Re: [PATCH 1/2] KVM: x86/pmu: Reset perf_capabilities in vcpu to 0 if PDCM is disabled

Sean Christopherson <seanjc@xxxxxxxxxx> · Wed, 24 Jan 2024 07:49:04 -0800

On Wed, Jan 24, 2024, Mingwei Zhang wrote:
> Reset vcpu->arch.perf_capabilities to 0 if PDCM is disabled in guest cpuid.
> Without this, there is an issue in live migration. In particular, to
> migrate a VM with no PDCM enabled, VMM on the source is able to retrieve a
> non-zero value by reading the MSR_IA32_PERF_CAPABILITIES. However, VMM on
> the target is unable to set the value. This creates confusions on the user
> side.
> 
> Fundamentally, it is because vcpu->arch.perf_capabilities as the cached
> value of MSR_IA32_PERF_CAPABILITIES is incorrect, and there is nothing
> wrong on the kvm_get_msr_common() which just reads
> vcpu->arch.perf_capabilities.
> 
> Fix the issue by adding the reset code in kvm_vcpu_after_set_cpuid(), i.e.
> early in VM setup time.
> 
> Cc: Aaron Lewis <aaronlewis@xxxxxxxxxx>
> Signed-off-by: Mingwei Zhang <mizhang@xxxxxxxxxx>
> ---
>  arch/x86/kvm/cpuid.c | 3 +++
>  1 file changed, 3 insertions(+)
> 
> diff --git a/arch/x86/kvm/cpuid.c b/arch/x86/kvm/cpuid.c
> index adba49afb5fe..416bee03c42a 100644
> --- a/arch/x86/kvm/cpuid.c
> +++ b/arch/x86/kvm/cpuid.c
> @@ -369,6 +369,9 @@ static void kvm_vcpu_after_set_cpuid(struct kvm_vcpu *vcpu)
>  	vcpu->arch.maxphyaddr = cpuid_query_maxphyaddr(vcpu);
>  	vcpu->arch.reserved_gpa_bits = kvm_vcpu_reserved_gpa_bits_raw(vcpu);
>  
> +	/* Reset MSR_IA32_PERF_CAPABILITIES guest value to 0 if PDCM is off. */
> +	if (!guest_cpuid_has(vcpu, X86_FEATURE_PDCM))
> +		vcpu->arch.perf_capabilities = 0;

No, this is just papering over the underlying bug.  KVM shouldn't be stuffing
vcpu->arch.perf_capabilities without explicit writes from host userspace.  E.g
KVM_SET_CPUID{,2} is allowed multiple times, at which point KVM could clobber a
host userspace write to MSR_IA32_PERF_CAPABILITIES.  It's unlikely any userspace
actually does something like that, but KVM overwriting guest state is almost
never a good thing.

I've been meaning to send a patch for a long time (IIRC, Aaron also ran into this?).
KVM needs to simply not stuff vcpu->arch.perf_capabilities.  I believe we are
already fudging around this in our internal kernels, so I don't think there's a
need to carry a hack-a-fix for the destination kernel.

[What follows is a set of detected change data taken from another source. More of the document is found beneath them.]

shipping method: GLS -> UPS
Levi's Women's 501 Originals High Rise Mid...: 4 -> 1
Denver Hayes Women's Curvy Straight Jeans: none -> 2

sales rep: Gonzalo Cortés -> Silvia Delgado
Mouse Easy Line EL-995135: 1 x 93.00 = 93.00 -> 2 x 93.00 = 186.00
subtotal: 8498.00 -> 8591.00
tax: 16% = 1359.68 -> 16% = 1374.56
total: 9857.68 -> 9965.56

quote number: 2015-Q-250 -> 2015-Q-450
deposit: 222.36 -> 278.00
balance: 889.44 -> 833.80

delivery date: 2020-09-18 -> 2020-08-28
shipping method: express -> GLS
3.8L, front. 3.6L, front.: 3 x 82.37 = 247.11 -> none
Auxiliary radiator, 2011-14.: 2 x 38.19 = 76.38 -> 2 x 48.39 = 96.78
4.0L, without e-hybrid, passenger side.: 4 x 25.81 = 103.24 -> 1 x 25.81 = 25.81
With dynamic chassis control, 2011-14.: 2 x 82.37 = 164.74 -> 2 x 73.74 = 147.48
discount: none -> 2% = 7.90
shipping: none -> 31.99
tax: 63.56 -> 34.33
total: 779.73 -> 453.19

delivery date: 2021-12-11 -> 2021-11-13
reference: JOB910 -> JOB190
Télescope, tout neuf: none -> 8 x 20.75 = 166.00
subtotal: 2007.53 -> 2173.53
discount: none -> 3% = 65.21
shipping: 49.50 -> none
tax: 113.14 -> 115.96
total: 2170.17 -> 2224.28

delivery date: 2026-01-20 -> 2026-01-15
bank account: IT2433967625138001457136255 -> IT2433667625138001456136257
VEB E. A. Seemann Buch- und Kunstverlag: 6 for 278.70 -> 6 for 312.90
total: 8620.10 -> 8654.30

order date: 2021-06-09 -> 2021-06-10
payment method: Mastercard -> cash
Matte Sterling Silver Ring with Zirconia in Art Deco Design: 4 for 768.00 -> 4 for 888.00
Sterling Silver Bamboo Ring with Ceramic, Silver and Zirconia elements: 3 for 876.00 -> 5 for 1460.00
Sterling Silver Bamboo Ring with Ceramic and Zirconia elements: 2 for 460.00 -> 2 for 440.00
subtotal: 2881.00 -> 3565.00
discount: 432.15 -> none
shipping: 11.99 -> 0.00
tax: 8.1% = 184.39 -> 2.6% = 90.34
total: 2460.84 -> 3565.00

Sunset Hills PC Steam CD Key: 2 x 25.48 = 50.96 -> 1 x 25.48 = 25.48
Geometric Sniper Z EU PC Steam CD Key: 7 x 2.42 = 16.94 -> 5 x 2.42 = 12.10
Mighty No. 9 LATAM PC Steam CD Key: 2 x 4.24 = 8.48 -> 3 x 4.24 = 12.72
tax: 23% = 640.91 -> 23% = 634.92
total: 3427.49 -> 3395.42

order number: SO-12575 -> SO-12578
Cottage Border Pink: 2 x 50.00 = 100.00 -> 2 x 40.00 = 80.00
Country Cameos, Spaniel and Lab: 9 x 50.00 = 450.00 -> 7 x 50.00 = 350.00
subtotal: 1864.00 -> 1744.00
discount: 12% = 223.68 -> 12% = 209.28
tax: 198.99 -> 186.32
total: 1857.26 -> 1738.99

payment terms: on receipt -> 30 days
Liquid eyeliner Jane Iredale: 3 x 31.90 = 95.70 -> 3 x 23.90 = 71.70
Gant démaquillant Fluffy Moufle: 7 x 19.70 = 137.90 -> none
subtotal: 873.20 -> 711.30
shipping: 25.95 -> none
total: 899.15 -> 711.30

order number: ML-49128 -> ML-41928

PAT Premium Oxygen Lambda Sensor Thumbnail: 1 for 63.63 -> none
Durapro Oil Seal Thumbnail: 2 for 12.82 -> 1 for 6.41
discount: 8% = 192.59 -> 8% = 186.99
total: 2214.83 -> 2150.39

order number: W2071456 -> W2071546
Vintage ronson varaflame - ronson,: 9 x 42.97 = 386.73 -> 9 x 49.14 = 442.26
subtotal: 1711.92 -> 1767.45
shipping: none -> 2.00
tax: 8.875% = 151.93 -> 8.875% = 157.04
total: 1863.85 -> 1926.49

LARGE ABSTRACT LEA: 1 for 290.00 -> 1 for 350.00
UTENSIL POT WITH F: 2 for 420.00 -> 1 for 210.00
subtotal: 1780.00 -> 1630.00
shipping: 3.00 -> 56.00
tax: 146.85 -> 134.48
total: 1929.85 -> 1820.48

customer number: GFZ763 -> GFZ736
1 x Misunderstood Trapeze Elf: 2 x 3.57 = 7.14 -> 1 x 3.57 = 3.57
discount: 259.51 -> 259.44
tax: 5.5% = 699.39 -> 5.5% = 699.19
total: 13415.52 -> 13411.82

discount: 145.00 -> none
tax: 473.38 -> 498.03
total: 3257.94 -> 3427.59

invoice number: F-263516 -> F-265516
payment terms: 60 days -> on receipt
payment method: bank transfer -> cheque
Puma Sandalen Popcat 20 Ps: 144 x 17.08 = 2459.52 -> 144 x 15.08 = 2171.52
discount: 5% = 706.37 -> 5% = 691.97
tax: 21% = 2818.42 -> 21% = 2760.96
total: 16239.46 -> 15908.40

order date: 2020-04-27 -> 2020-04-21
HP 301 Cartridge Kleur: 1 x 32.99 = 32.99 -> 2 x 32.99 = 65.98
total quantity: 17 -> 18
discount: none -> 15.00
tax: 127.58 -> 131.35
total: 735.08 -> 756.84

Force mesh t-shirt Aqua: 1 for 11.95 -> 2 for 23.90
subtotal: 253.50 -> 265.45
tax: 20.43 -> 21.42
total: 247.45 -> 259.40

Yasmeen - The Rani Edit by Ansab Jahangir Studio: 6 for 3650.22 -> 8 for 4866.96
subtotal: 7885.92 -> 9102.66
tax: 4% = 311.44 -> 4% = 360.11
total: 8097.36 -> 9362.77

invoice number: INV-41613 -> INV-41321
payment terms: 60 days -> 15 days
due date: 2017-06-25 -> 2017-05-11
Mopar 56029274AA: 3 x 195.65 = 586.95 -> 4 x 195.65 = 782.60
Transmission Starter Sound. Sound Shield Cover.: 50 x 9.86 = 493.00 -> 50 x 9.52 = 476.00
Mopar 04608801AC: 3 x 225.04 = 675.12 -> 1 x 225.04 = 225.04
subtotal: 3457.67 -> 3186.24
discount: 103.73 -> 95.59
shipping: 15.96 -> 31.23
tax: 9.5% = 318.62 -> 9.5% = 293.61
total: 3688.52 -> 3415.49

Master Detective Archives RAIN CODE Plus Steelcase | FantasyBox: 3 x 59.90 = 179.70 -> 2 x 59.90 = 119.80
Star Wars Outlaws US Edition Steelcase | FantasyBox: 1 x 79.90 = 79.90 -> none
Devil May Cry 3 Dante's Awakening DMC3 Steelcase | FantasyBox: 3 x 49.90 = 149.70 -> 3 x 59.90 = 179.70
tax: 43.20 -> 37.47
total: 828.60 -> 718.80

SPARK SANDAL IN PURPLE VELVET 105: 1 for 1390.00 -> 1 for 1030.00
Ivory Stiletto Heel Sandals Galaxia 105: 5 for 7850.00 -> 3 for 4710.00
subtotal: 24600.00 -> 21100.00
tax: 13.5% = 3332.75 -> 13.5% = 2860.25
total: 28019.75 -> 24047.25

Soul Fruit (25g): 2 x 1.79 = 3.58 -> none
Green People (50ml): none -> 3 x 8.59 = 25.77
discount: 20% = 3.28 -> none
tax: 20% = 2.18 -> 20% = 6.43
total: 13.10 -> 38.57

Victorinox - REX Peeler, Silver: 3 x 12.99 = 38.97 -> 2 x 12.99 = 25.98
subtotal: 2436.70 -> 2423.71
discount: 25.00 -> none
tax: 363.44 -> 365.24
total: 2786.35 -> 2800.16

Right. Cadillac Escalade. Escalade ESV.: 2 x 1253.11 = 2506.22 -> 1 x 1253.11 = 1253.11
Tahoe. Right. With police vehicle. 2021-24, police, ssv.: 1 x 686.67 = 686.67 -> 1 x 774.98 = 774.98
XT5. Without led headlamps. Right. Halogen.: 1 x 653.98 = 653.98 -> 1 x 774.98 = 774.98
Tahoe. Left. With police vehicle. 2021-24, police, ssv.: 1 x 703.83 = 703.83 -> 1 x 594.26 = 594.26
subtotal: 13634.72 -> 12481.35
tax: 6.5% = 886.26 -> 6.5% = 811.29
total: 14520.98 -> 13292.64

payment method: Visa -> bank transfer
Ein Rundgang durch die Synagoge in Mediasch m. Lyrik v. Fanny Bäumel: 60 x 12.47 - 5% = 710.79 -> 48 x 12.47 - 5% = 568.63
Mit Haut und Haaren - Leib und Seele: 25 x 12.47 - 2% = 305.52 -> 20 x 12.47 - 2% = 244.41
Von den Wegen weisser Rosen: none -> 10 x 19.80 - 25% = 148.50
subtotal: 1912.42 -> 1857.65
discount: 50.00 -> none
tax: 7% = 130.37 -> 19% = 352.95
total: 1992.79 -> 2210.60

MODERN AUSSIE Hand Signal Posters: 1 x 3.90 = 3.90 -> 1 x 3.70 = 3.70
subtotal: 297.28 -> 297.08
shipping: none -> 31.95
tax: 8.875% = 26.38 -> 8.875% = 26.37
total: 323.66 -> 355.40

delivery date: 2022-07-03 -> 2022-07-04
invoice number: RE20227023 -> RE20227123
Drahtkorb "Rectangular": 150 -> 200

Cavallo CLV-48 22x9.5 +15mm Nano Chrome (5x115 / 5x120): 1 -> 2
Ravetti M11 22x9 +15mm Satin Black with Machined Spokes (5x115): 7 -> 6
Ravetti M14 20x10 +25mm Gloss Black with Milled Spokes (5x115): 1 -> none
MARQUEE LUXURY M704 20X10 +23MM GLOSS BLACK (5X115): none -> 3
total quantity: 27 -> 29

diff --git a/arch/x86/kvm/x86.c b/arch/x86/kvm/x86.c
index 27e23714e960..fdef9d706d61 100644
--- a/arch/x86/kvm/x86.c
+++ b/arch/x86/kvm/x86.c
@@ -12116,7 +12116,6 @@ int kvm_arch_vcpu_create(struct kvm_vcpu *vcpu)
 
        kvm_async_pf_hash_reset(vcpu);
 
-       vcpu->arch.perf_capabilities = kvm_caps.supported_perf_cap;
        kvm_pmu_init(vcpu);
 
        vcpu->arch.pending_external_vector = -1;

>  	kvm_pmu_refresh(vcpu);
>  	vcpu->arch.cr4_guest_rsvd_bits =
>  	    __cr4_reserved_bits(guest_cpuid_has, vcpu);
> -- 
> 2.43.0.429.g432eaa2c6b-goog
>